In our society, women have fought hard to become the equals of men, and even to be better than them. There is not a job out there that a man can do that a woman cannot. Women are frequently as driven in their careers now as men are, and the ones who are can hold their own in the corporate world.

A funny thing happens when a woman becomes a mother. In fact, even when a woman becomes pregnant, things immediately begin to change. Maybe you’ve heard of pregnancy brain, a term commonly used to explain bouts of forgetfulness or excessive “blonde moments” often experienced during pregnancy. Then, once the baby is there, a woman’s focus has to shift entirely onto that child for several months at the very least. In early motherhood, a woman is practically reduced to a robot, wearily changing diapers, feeding the baby and trying to keep up with laundry while keeping the baby happy and trying not to collapse from sleep deprivation.

Here in Canada, we women are blessed to be allowed a full year of maternity and parental benefits before we have to go back to work, if our finances allow. During that first year after Cody was born, I remember trying to play mental games on my computer to keep my mind sharp as I felt my intelligence draining away. I did go back to work for eight months before I went off again to have Jamie, and I have not been back since, so that’s three straight years now of being a stay-at-home mom.

The other day I read something online that made me acutely aware of my own level of intelligence. What I mean is, it made me feel dumb. I thought to myself, “I used to have something intelligent to say.” Now, I often don’t. A challenging conversation in my day consists of a fifteen to twenty minute negotiating session with a three year old who needs to use the “potty” but refuses to. That’s right, I can negotiate. I can also threaten. I can repeat everything I say a minimum of three times, with no maximum, and I can also employ tickle talk if the moment is right. But nowhere in there is there opportunity for me to discuss anything other than bodily functions, boo-boos, what is and is not on the menu, and of course, the rules.

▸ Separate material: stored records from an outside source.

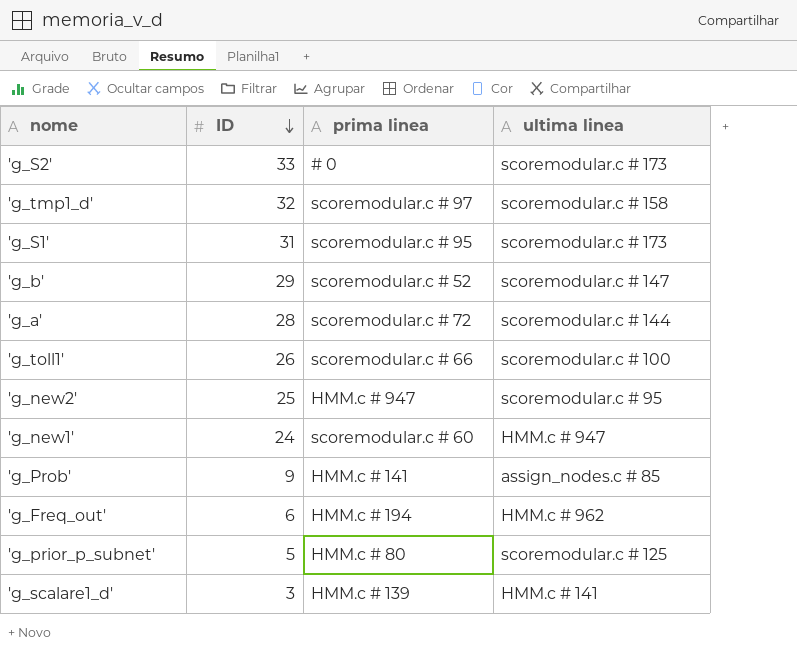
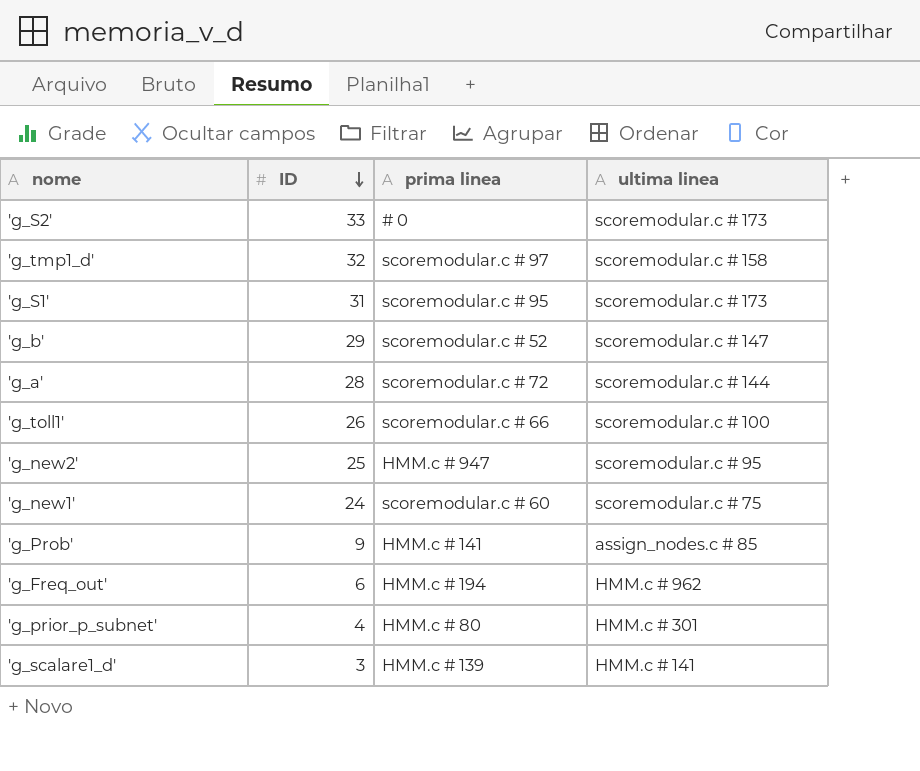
'g_new1' | ultima linea: HMM.c # 947 -> scoremodular.c # 75
'g_prior_p_subnet' | ID: 5 -> 4
'g_prior_p_subnet' | ultima linea: scoremodular.c # 125 -> HMM.c # 301

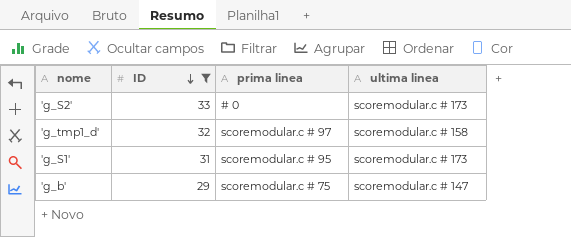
filter: none -> ID >= 29
'g_b' | prima linea: scoremodular.c # 52 -> scoremodular.c # 75

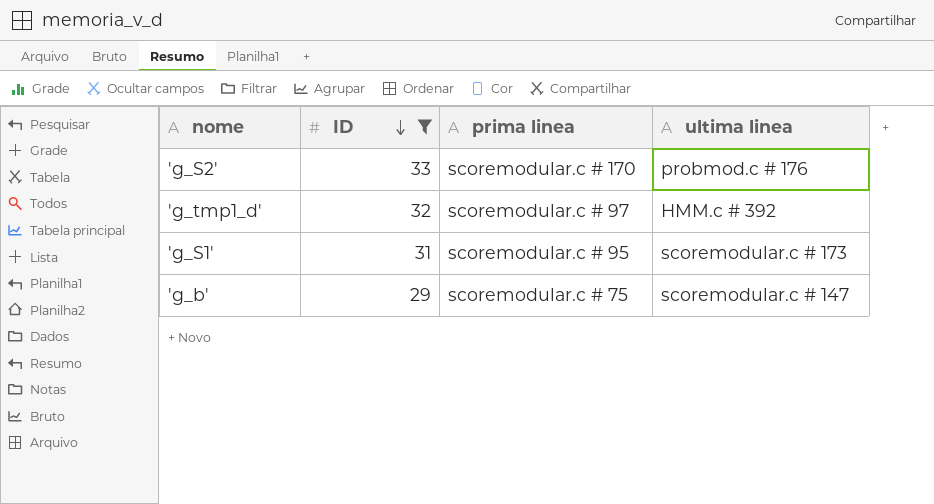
'g_S2' | prima linea: # 0 -> scoremodular.c # 170
'g_S2' | ultima linea: scoremodular.c # 173 -> probmod.c # 176
'g_tmp1_d' | ultima linea: scoremodular.c # 158 -> HMM.c # 392

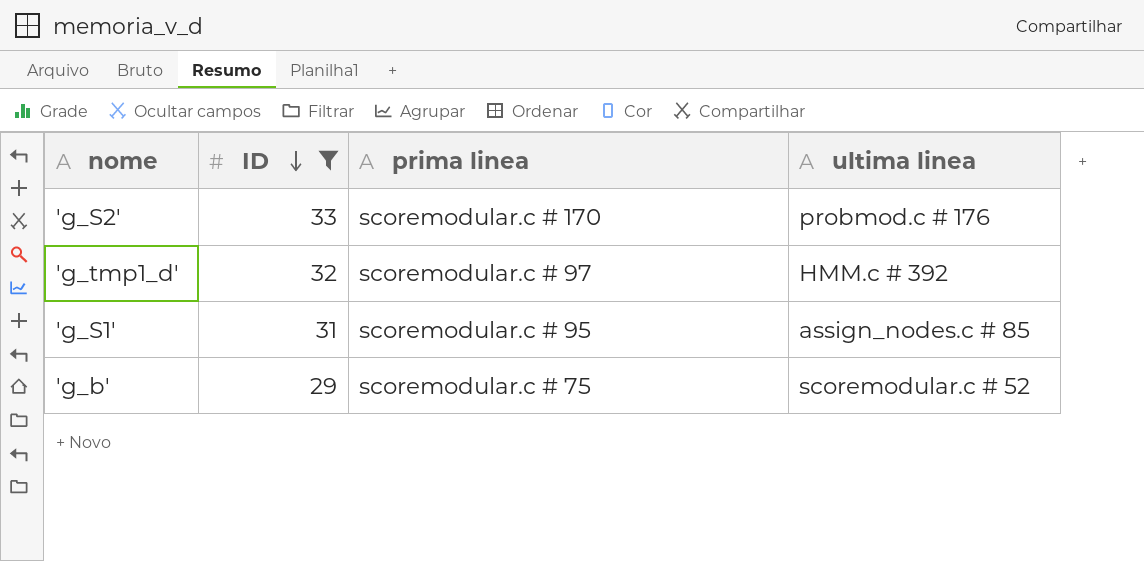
'g_S1' | ultima linea: scoremodular.c # 173 -> assign_nodes.c # 85
'g_b' | ultima linea: scoremodular.c # 147 -> scoremodular.c # 52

Sure, my job here at home requires some strategizing skills. I have to strategize on how to most effectively get the boys to be good and do what they are supposed to do. I also have to strategize on things like when it is safe for me to take 72 seconds of time to run to the bathroom without someone being seriously injured or worse while I’m gone.

But despite all of my negotiating and strategizing, the bottom line is, when the kids go to bed in the evening my mind goes completely blank. I don’t know whether I could have an intelligent conversation to save my life. Being a stay-at-home mom is kind of like working on the trade floor. Sheer chaos, high stakes and the necessity to think fast and be able to shout above the rest of the crowd. Except there is no pay and no status for a mom.

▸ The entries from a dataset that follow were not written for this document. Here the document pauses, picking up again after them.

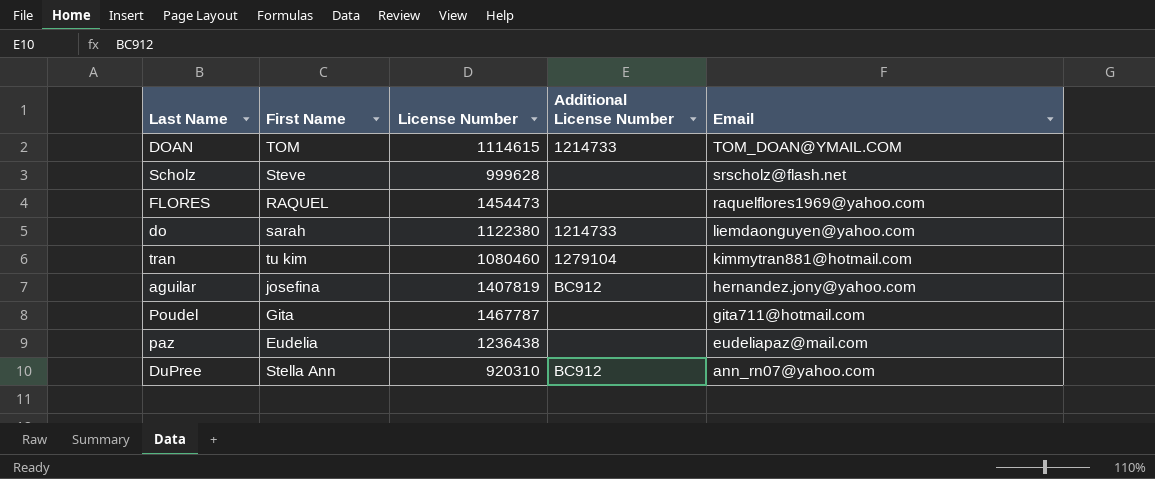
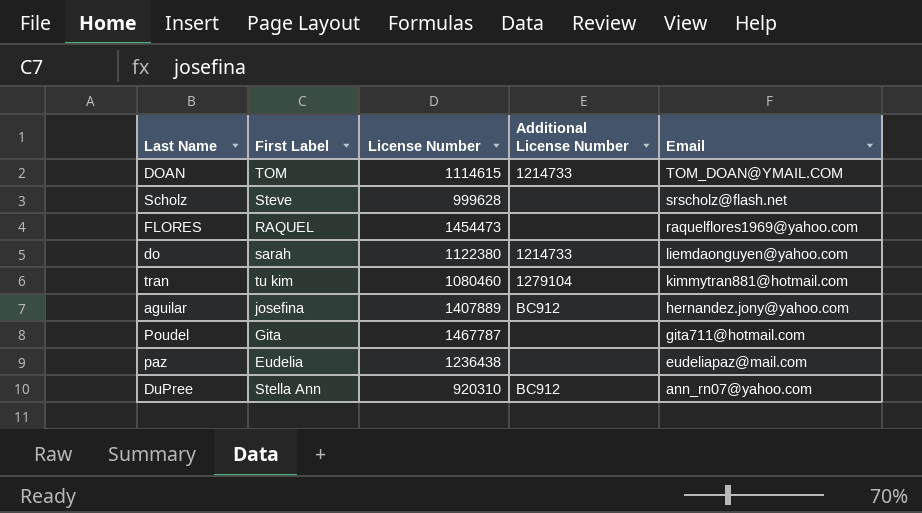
column name: First Name -> First Label
aguilar | License Number: 1407819 -> 1407889

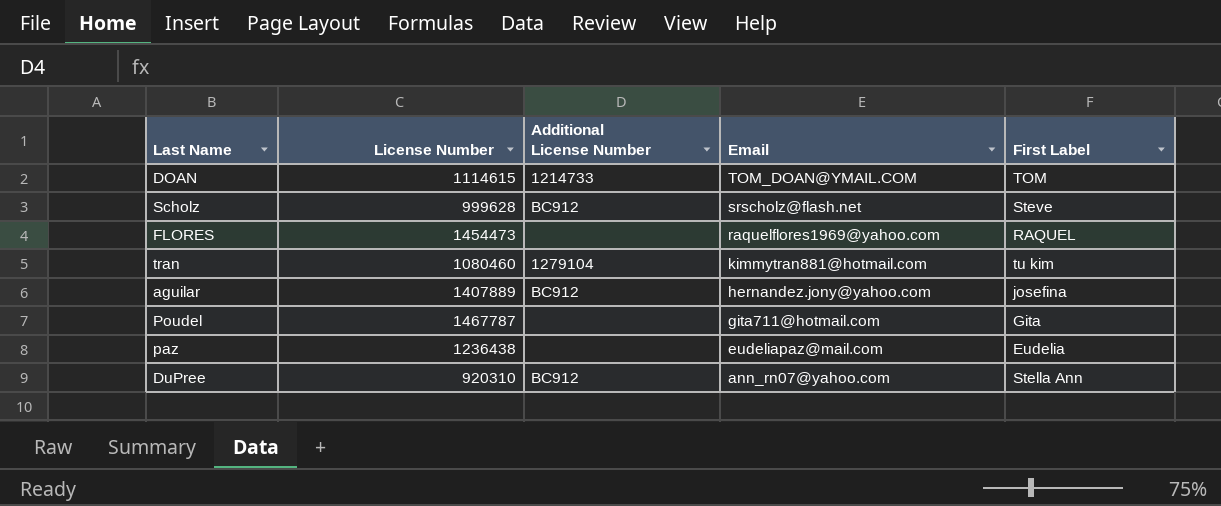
column First Label | position: 2 -> 5
row do: sarah | 1122380 | 1214733 | liemdaonguyen@yahoo.com -> none
Scholz | Additional License Number: none -> BC912

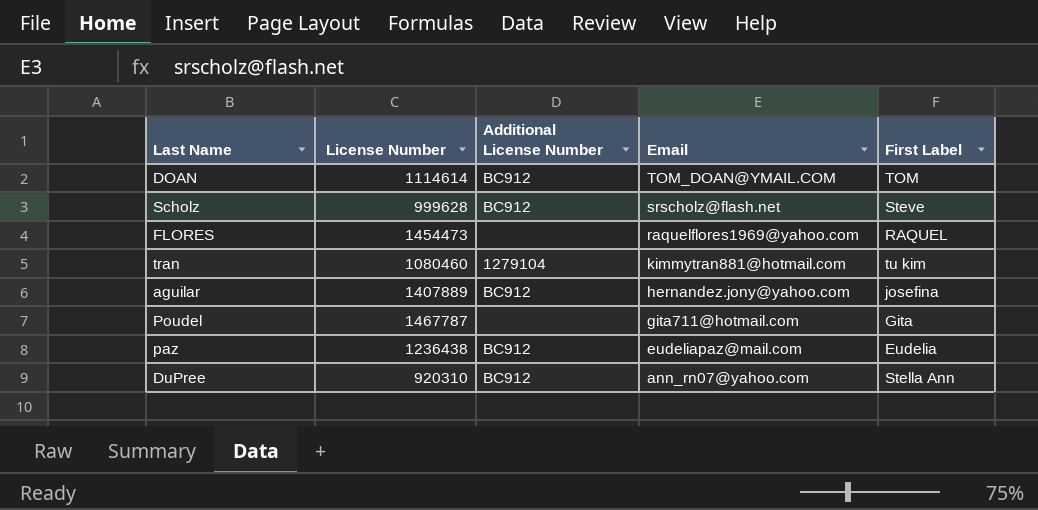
DOAN | License Number: 1114615 -> 1114614
DOAN | Additional License Number: 1214733 -> BC912
paz | Additional License Number: none -> BC912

I don’t regret my decision to stay at home with my kids. I have tough times here, but I consider it to be worth it. I love my boys and I have fun with them, and I feel very blessed to be able to be here. But I do hope that one day the fatigue will lift and the chaos will diminish a bit and I can brush the cobwebs out of my brain and see what’s left up there. Hopefully then I will still have something intelligent to say once in a while. Until then, I guess I will continue to do what I can to keep my brain from slipping into a motherhood-induced coma.

Hm. I’m not sure whether I’m done, but I forgot what I was going to say. Guess it’s time to sign off.

2 comments:

Jo said...

I particularly love the ending "i forgot..." ha ha ha!
Yes, your brains are still there. They are working. You can hold a great conversation...just put yourself in a different setting and WHAM! you are talking!
It does get better, but then age takes over...ha ha!

CAT said...

Haha! Yes, there must be a very short window of opportunity between when the kids grow up and when we get old. Just like by the time we will have the opportunity to sleep like normal human beings again, we won't be able to.